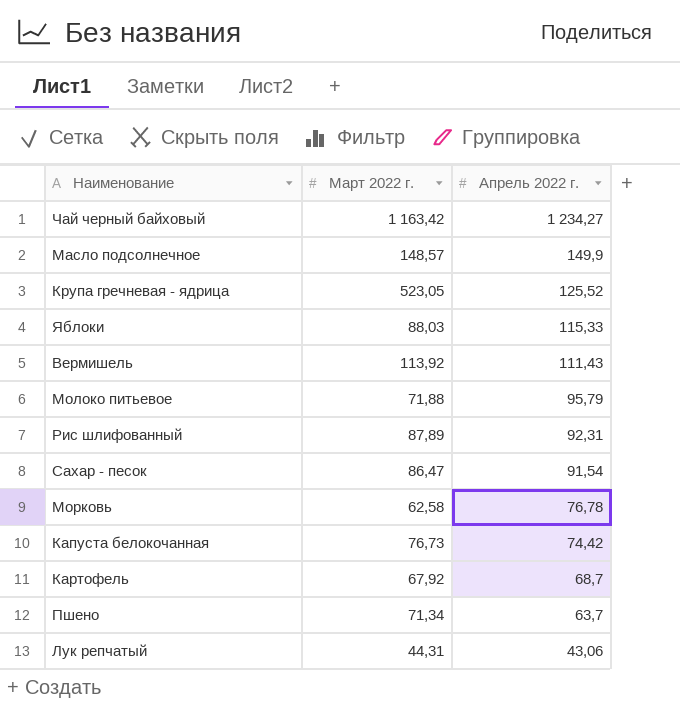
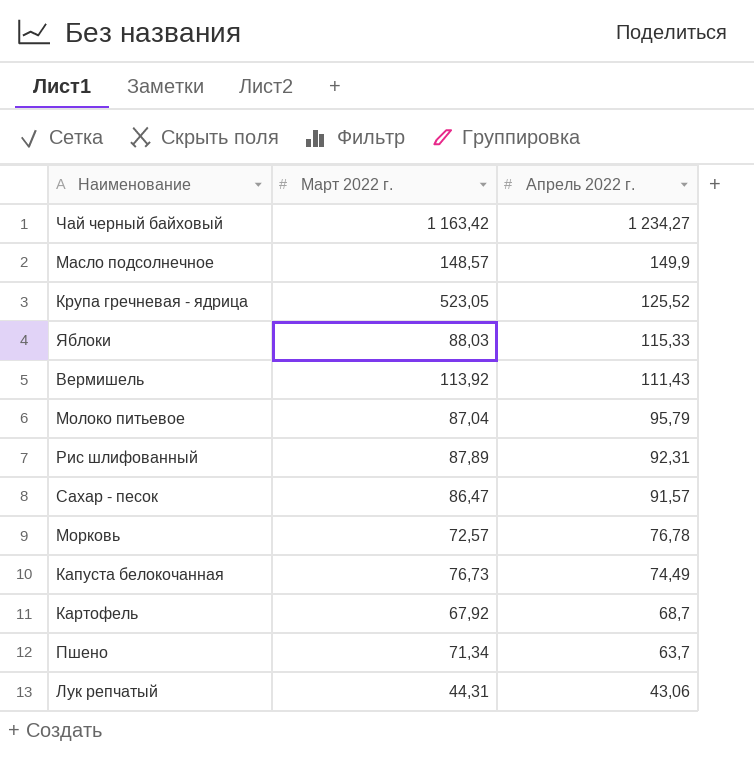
Молоко питьевое | Март 2022 г.: 71,88 -> 87,04
Сахар - песок | Апрель 2022 г.: 91,54 -> 91,57
Морковь | Март 2022 г.: 62,58 -> 72,57
Капуста белокочанная | Апрель 2022 г.: 74,42 -> 74,49

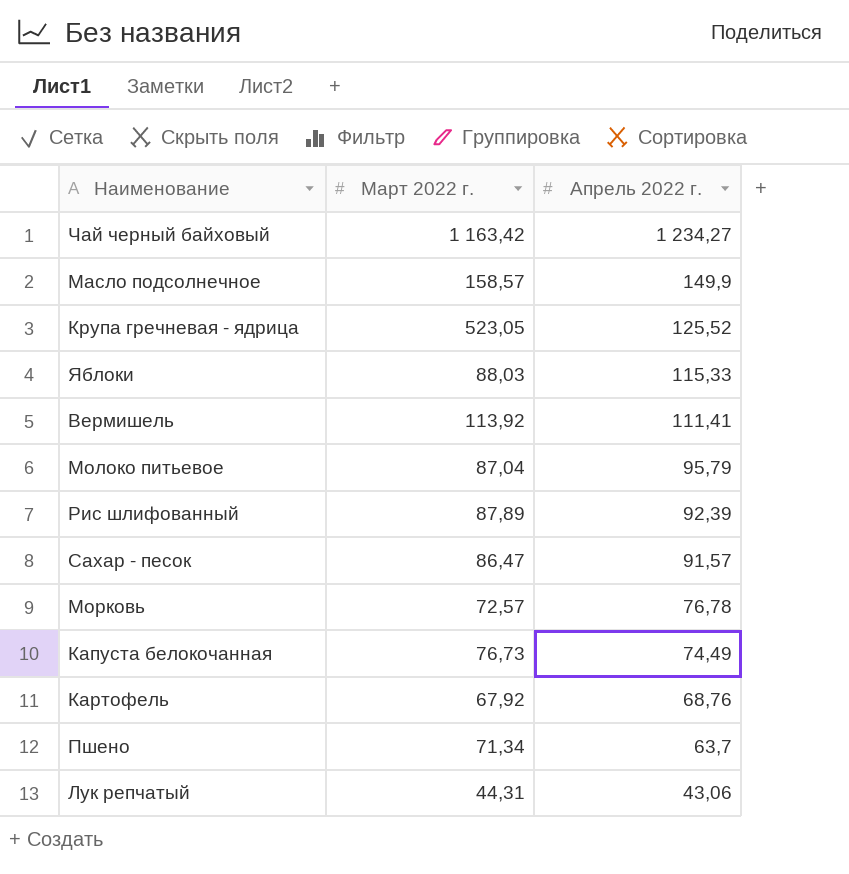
Масло подсолнечное | Март 2022 г.: 148,57 -> 158,57
Вермишель | Апрель 2022 г.: 111,43 -> 111,41
Рис шлифованный | Апрель 2022 г.: 92,31 -> 92,39
Картофель | Апрель 2022 г.: 68,7 -> 68,76

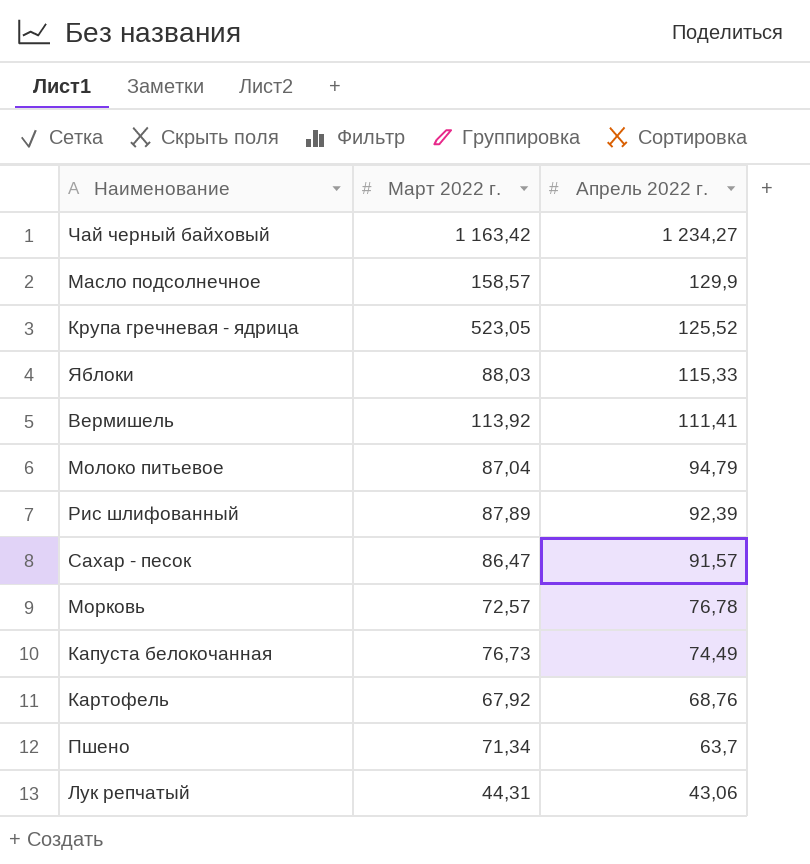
Масло подсолнечное | Апрель 2022 г.: 149,9 -> 129,9
Молоко питьевое | Апрель 2022 г.: 95,79 -> 94,79

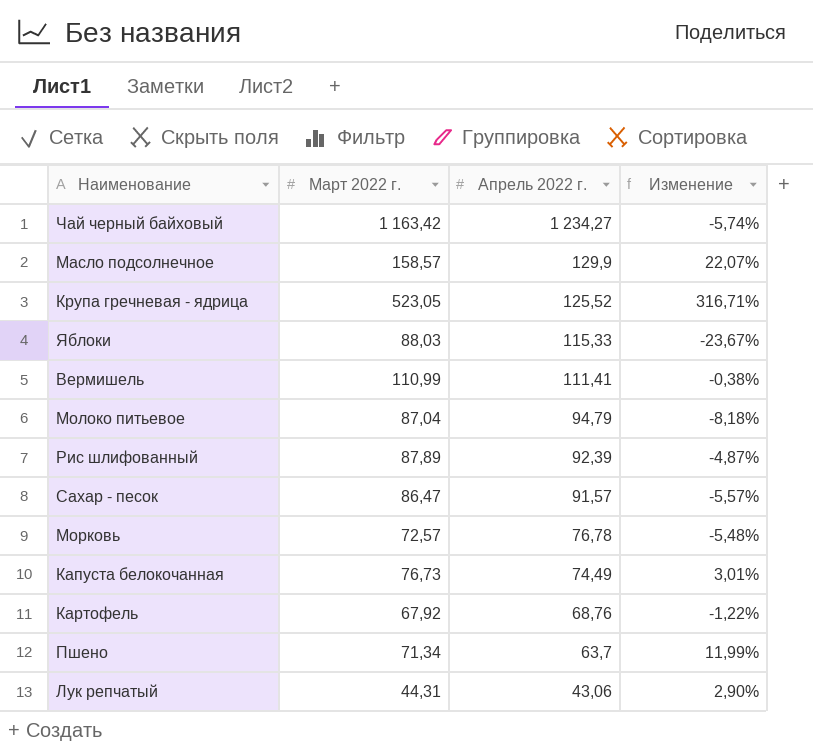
column Изменение | formula: none -> ([Март 2022 г.] - [Апрель 2022 г.]) / [Апрель 2022 г.]
Вермишель | Март 2022 г.: 113,92 -> 110,99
──────────────────────────────
- _Work item_: If a line of the listing above holds the string "подсолнечное", copy it.

- _Finished exercise_:
Масло подсолнечное | Март 2022 г.: 148,57 -> 158,57
Масло подсолнечное | Апрель 2022 г.: 149,9 -> 129,9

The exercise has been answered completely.